# wo finde ich reason tutorials?



## sirredy (23. Februar 2005)

ich hab ja schon dieses forum durchsucht aber finde nirgends tutorials für reason...! ich suche tutorials wo alles vom ersten schritt an erklärt ist. zur zeit bekomme ich dort kein einzigen ton raus. wäre nett wenn da jemand was für mich wüsste. 

und meine zweite frage: gibt es irgendwo languagefiles für reason, denn meins ist zur zeit nur englisch, und ich denke auf deutsch macht sich es etwas leichter wenn man anfänger ist.

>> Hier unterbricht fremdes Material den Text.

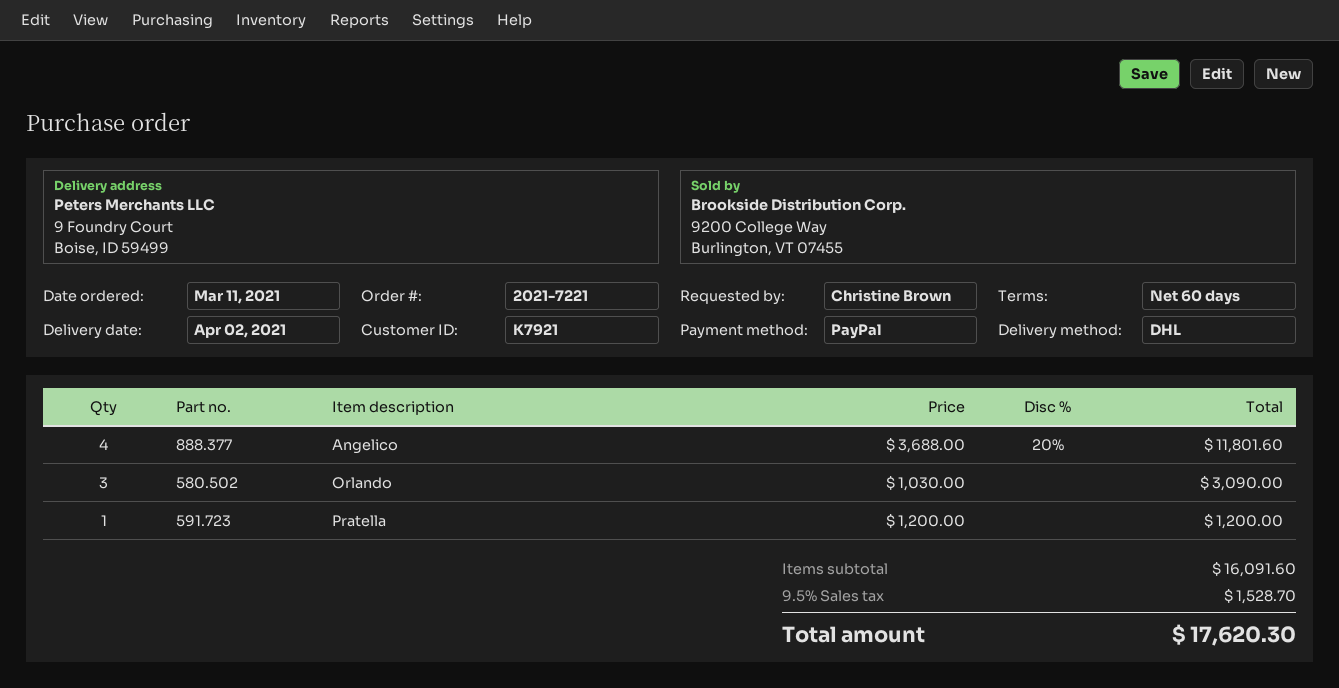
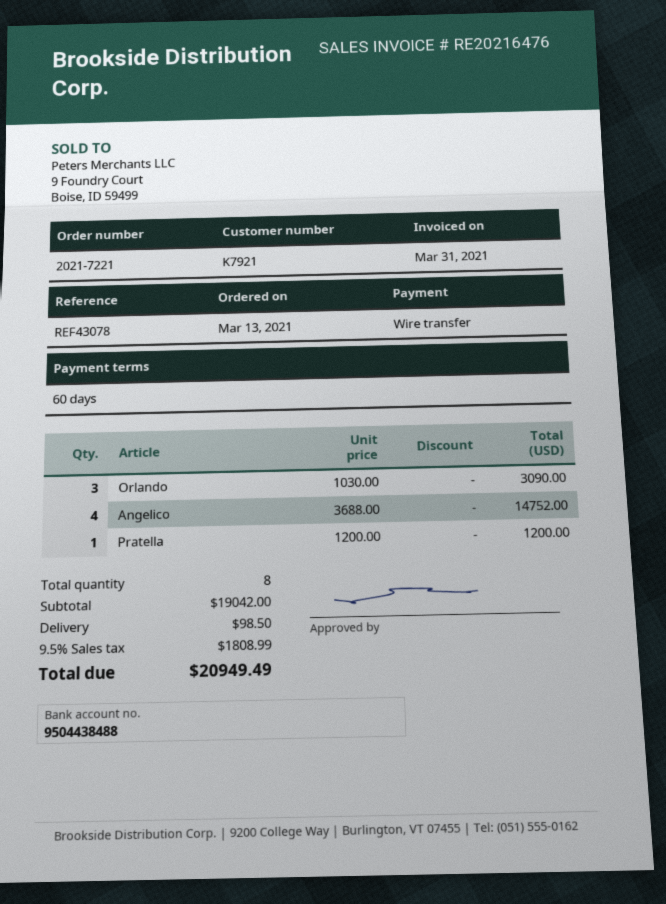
order date: 2021-03-11 -> 2021-03-13
payment method: PayPal -> bank transfer
Angelico: 4 x 3688.00 - 20% = 11801.60 -> 4 x 3688.00 = 14752.00
subtotal: 16091.60 -> 19042.00
shipping: none -> 98.50
tax: 9.5% = 1528.70 -> 9.5% = 1808.99
total: 17620.30 -> 20949.49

danke schonmal ... gruß =)


----------



## StrangeBeatz (23. Februar 2005)

http://www.tutorials.de/tutorials154533.html


----------



## liquidbeats (23. Februar 2005)

mir war so als hätt ich da mal was gesehen
www.djtutorials.de
bin mir jetzt aber nicht so Hundertprozentig sicher.
Gruß


----------



## BeaTBoxX (24. Februar 2005)

liquidbeats hat gesagt.:
			
		

> mir war so als hätt ich da mal was gesehen
> www.djtutorials.de
> bin mir jetzt aber nicht so Hundertprozentig sicher.
> Gruß


   
Nachtigal ich hör dir trapsen 

Aber is ne Gute Seite , kann ich nur empfehlen


----------



## getimo (22. Januar 2008)

Da würde mir noch http://www.youproduce.net einfallen. Sind halt größtenteils kostenlose video tutorials auf Englisch, aber das macht gar nichts, man kann ja zuschauen 

getimo


----------



## wiseguy2010 (23. Oktober 2010)

Sehr gute Reason Tutorials gibts auch auf BMP Das ist die Homepage von so ner audiodesign firma. So weit ich das bisher festellen konnte erweitern die auch regelmäßig die tutorials.


----------



## sight011 (24. Oktober 2010)

Es wäre vielleicht ganz gut zu wissen was für einen Themenbereich Du suchst 

Dann können dir die Leute spezifisch Tipps geben 


Ich könnte mir gut vorstellen, dass Du bei You-Tube auch einfach mal "reason Tutorials deutsch" eingeben kannst 


MfG sighto


----------



## bokay (29. Oktober 2010)

Hallo,

auf der Herstellerwebseite vorbei zu schauen, kann sicher auch nicht schaden


----------